### EXERCISE REQUIREMENTS
Would you return the data below exactly as it stands, with every picture left out?

Revision comparison data:
────────────────

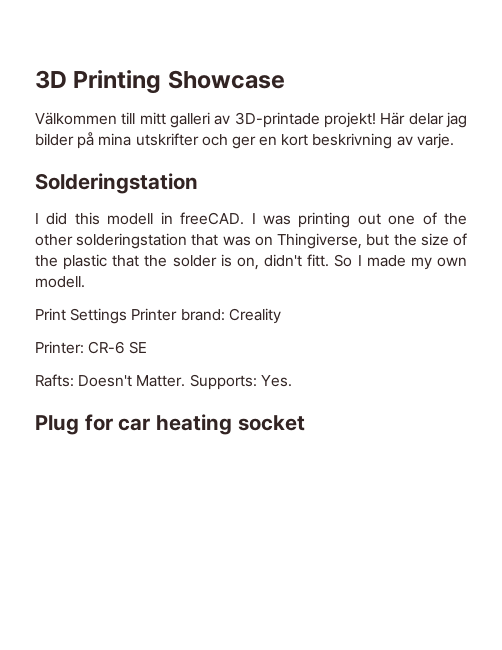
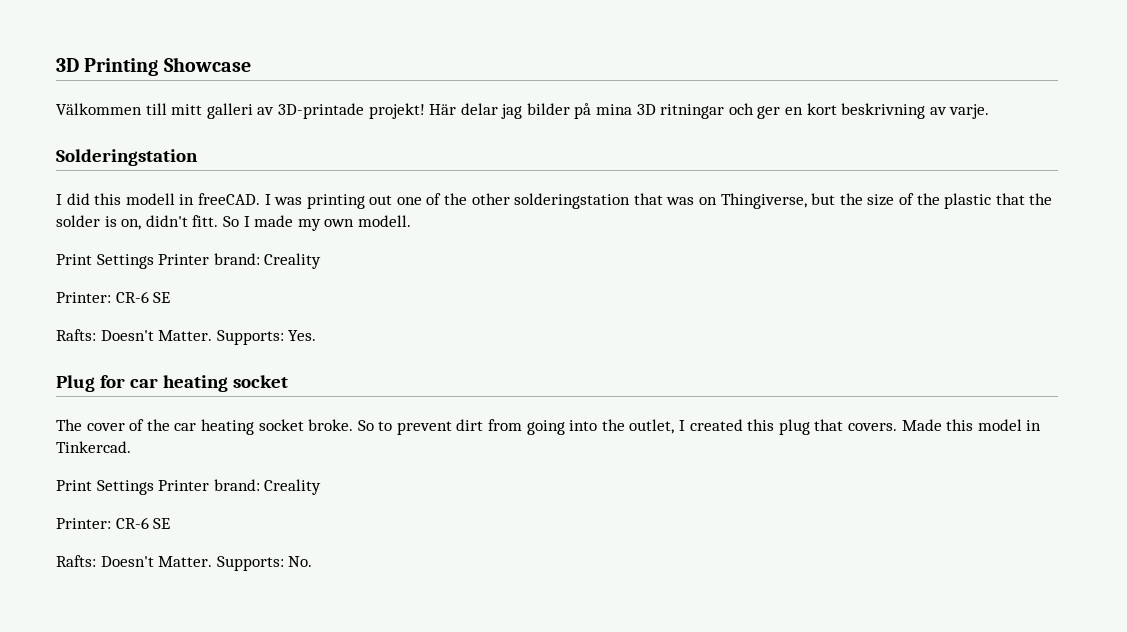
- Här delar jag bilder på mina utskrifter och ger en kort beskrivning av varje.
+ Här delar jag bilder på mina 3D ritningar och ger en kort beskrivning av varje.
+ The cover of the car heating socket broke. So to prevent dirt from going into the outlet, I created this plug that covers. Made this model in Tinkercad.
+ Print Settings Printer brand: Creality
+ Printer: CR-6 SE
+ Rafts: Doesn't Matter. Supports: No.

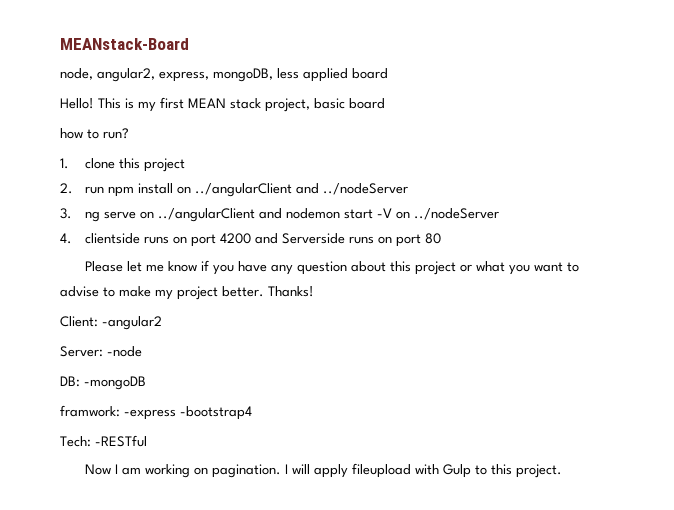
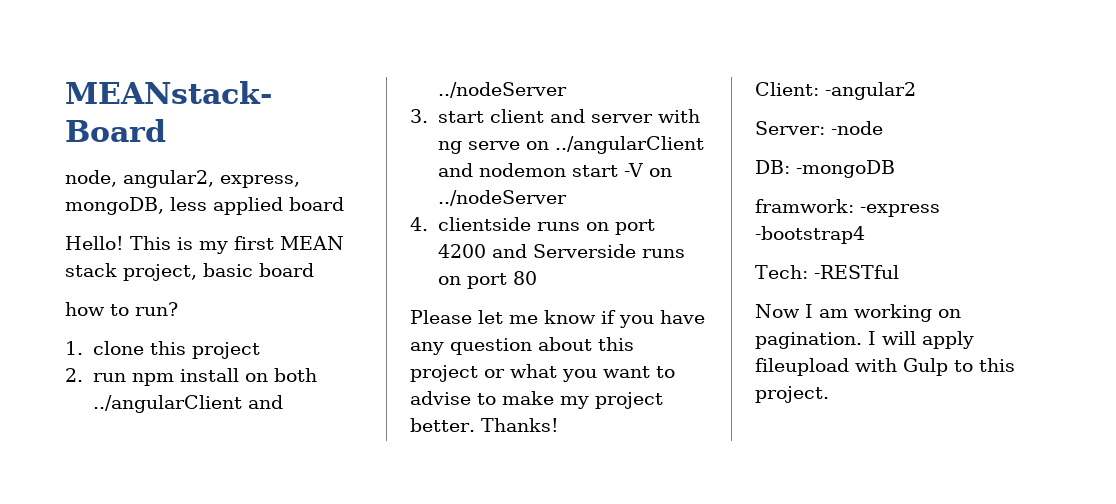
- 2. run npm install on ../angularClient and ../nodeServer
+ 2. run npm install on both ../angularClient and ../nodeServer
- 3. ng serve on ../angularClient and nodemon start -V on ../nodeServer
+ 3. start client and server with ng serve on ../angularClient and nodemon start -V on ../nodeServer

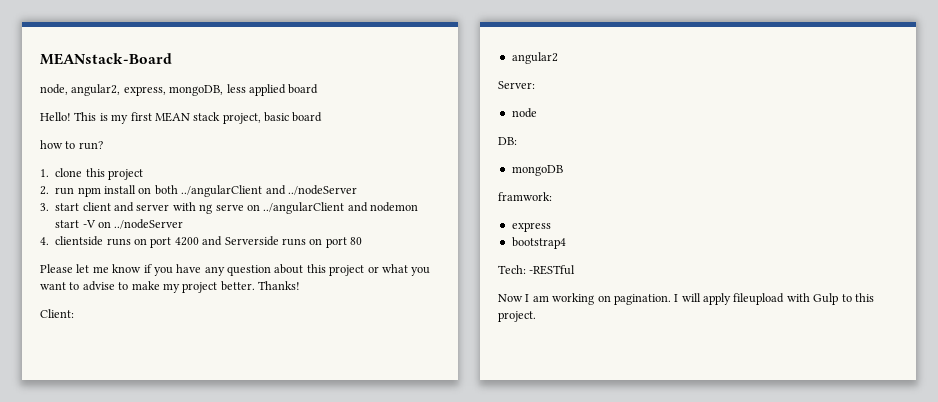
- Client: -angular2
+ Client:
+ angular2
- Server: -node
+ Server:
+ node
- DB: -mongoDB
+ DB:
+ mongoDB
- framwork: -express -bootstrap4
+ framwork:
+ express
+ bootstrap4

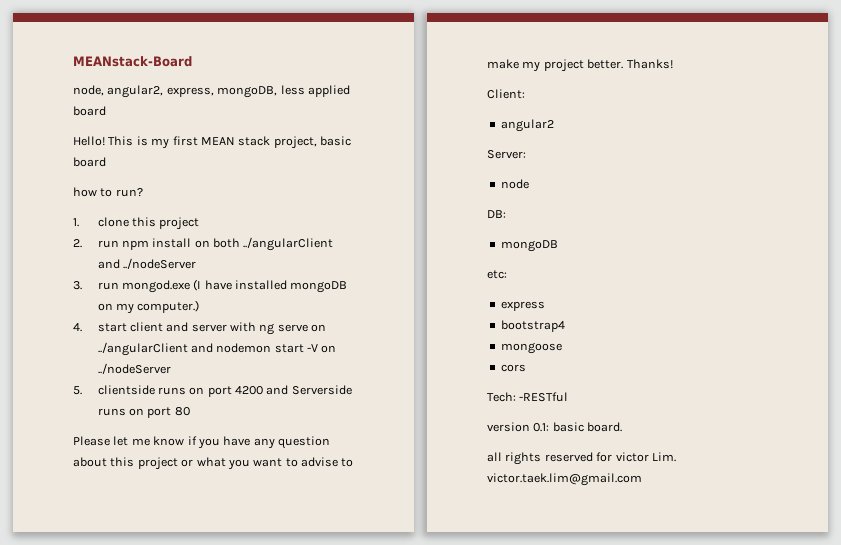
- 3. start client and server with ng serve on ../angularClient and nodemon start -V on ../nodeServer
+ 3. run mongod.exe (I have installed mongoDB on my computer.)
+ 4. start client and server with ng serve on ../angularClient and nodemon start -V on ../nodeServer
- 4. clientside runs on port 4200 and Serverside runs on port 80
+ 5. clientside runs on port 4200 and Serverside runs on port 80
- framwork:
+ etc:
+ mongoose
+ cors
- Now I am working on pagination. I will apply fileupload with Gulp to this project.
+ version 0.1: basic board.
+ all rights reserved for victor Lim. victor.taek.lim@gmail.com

────────────────

### SOLUTION BELOW
- Här delar jag bilder på mina utskrifter och ger en kort beskrivning av varje.
+ Här delar jag bilder på mina 3D ritningar och ger en kort beskrivning av varje.
+ The cover of the car heating socket broke. So to prevent dirt from going into the outlet, I created this plug that covers. Made this model in Tinkercad.
+ Print Settings Printer brand: Creality
+ Printer: CR-6 SE
+ Rafts: Doesn't Matter. Supports: No.

- 2. run npm install on ../angularClient and ../nodeServer
+ 2. run npm install on both ../angularClient and ../nodeServer
- 3. ng serve on ../angularClient and nodemon start -V on ../nodeServer
+ 3. start client and server with ng serve on ../angularClient and nodemon start -V on ../nodeServer

- Client: -angular2
+ Client:
+ angular2
- Server: -node
+ Server:
+ node
- DB: -mongoDB
+ DB:
+ mongoDB
- framwork: -express -bootstrap4
+ framwork:
+ express
+ bootstrap4

- 3. start client and server with ng serve on ../angularClient and nodemon start -V on ../nodeServer
+ 3. run mongod.exe (I have installed mongoDB on my computer.)
+ 4. start client and server with ng serve on ../angularClient and nodemon start -V on ../nodeServer
- 4. clientside runs on port 4200 and Serverside runs on port 80
+ 5. clientside runs on port 4200 and Serverside runs on port 80
- framwork:
+ etc:
+ mongoose
+ cors
- Now I am working on pagination. I will apply fileupload with Gulp to this project.
+ version 0.1: basic board.
+ all rights reserved for victor Lim. victor.taek.lim@gmail.com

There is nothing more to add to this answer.